Viajábamos a bordo de un barco pesquero de altura, llamado así porque estaba destinado principalmente a la pesca del bacalao, que en el pasado, se solía realizar con barcos de vela. 
A eso del mediodía la mar estaba rizada, por lo que procuramos pedir clemencia a los dioses para que nos concedieran una tranquila jornada. Tras la hora de la comida notamos como el motor empezaban a fallar, por lo que tuvimos que bajar hasta la sala máquinas y olvidarnos de la pesca.
El armador nos convocó a todos los tripulantes a una reunión de emergencia a eso de la media tarde, cuando las luces del horizonte comenzaban a desfallecer y sus tonos anaranjados iban dando paso a otros parduzcos y violáceos. Inesperadamente comenzó a caer una tromba de agua y nuestros polizones, diseminados por la bodega y las cubiertas, comenzaron a hacerse los encontradizos.
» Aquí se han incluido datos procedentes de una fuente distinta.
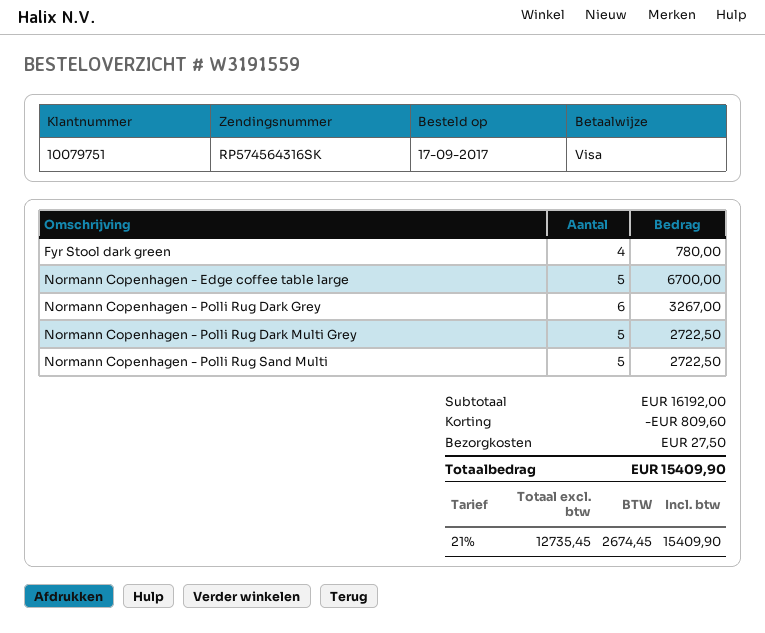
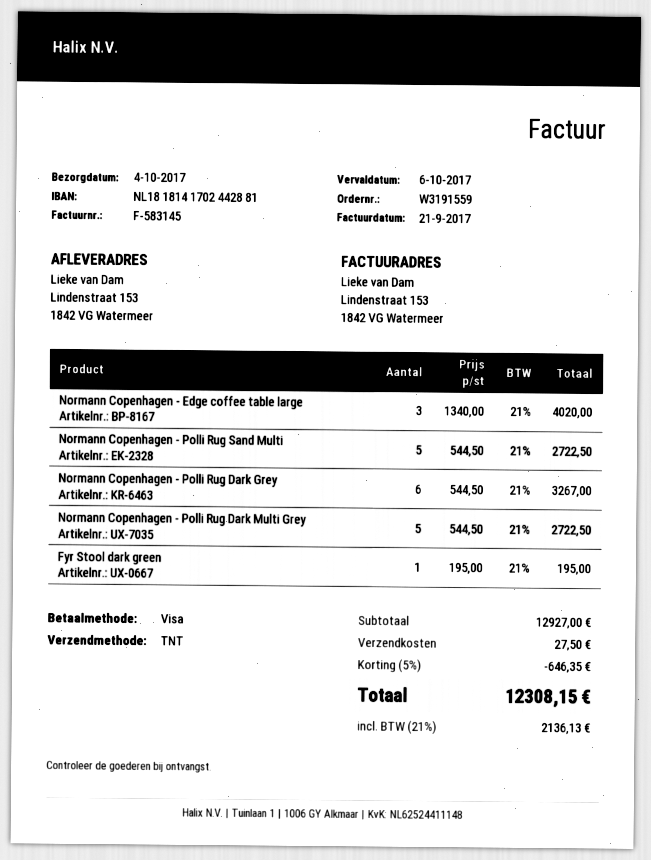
Fyr Stool dark green: 4 for 780.00 -> 1 for 195.00
Normann Copenhagen - Edge coffee table large: 5 for 6700.00 -> 3 for 4020.00
subtotal: 16192.00 -> 12927.00
discount: 809.60 -> 646.35
tax: 21% = 2674.45 -> 21% = 2136.13
total: 15409.90 -> 12308.15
Una caterva de ratas luchaba por sobrevivir entre los desperdicios y restos de alimentos que aún permanecían a salvo de la inundación del barco tras el imponente torrencial.
Ya bien oscurecido, el mar comenzó a sufrir olas de entre 60 centímetros y más de un metro de altura. Hasta que en la madrugada se volvieron peligrosas. Un gran temporal amenazaba nuestras vidas y el armador preso del pánico, nos aconsejó abandonar el barco en varias lanchas neumáticas.
Tres lanchas se dieron la vuelta al caer algunos tripulantes, con lo que no pudimos rescatarlos, quedándonos atónitos nada más comprobar el modo en que las olas los sepultaban como cáscaras de huevo... Se hizo un silencio sobrecogedor mientras un insistente balbuceo dejaba escapar las plegarias de quienes veían su muerte demasiado próxima.
Ante la imposibilidad de luchar contra las gigantescas olas que finalmente rompieron el casco, sin pensármelo mucho, cedí al impulso de arrojarme desde proa.
Aturdido por la fuerza de la corriente, sentía en mi cuerpo la gélida y húmeda superficie que me arrastraba inexorablemente junto a los cadáveres de otros compañeros. 
—No puede ser real —me decía a mí mismo—
—No quiero acabar aquí, soy muy joven y tengo toda una vida por delante.
—Tengo que recuperar la calma. No puedo dejarme llevar por la angustia y el miedo.
—Mis padres me esperan en casa. ¡No es justo abandonarlos ahora!
—Debo encontrar algo con lo que sujetarme para que no me trague el agua.... ¡Glup, glup, glup!
—...
—¡Ehhh...! ¿Me oyes?... 
—¿Quién me llama?... ¿Dónde estás?... ¡No veo a nadie en esta oscuridad!
—Gira hacia el otro lado y me verás...
—¡No, nooo! ¡Estás muerto! ¡No eres más que una alucinación!
—Acéptalo, no hay salida... No temas, he venido a buscarte. ¡Yo te guío!
—...
—¡Hay que intubar al paciente! ¡Mantenga la ventilación y oxigenación adecuada! 
—Doctor, el paciente sigue en coma y sus constantes vitales son muy bajas. 
—¡Quiero ver a mi marido!, enfermera.
—¡Cálmese señora, está en buenas manos! ¡Acaba de sufrir un infarto!
—Temo que abusó de la ingesta de pastillas, en este nuevo intento.
—Tranquila señora, lo sabemos. Nunca aceptó la tragedia que le «robó» a su hijo.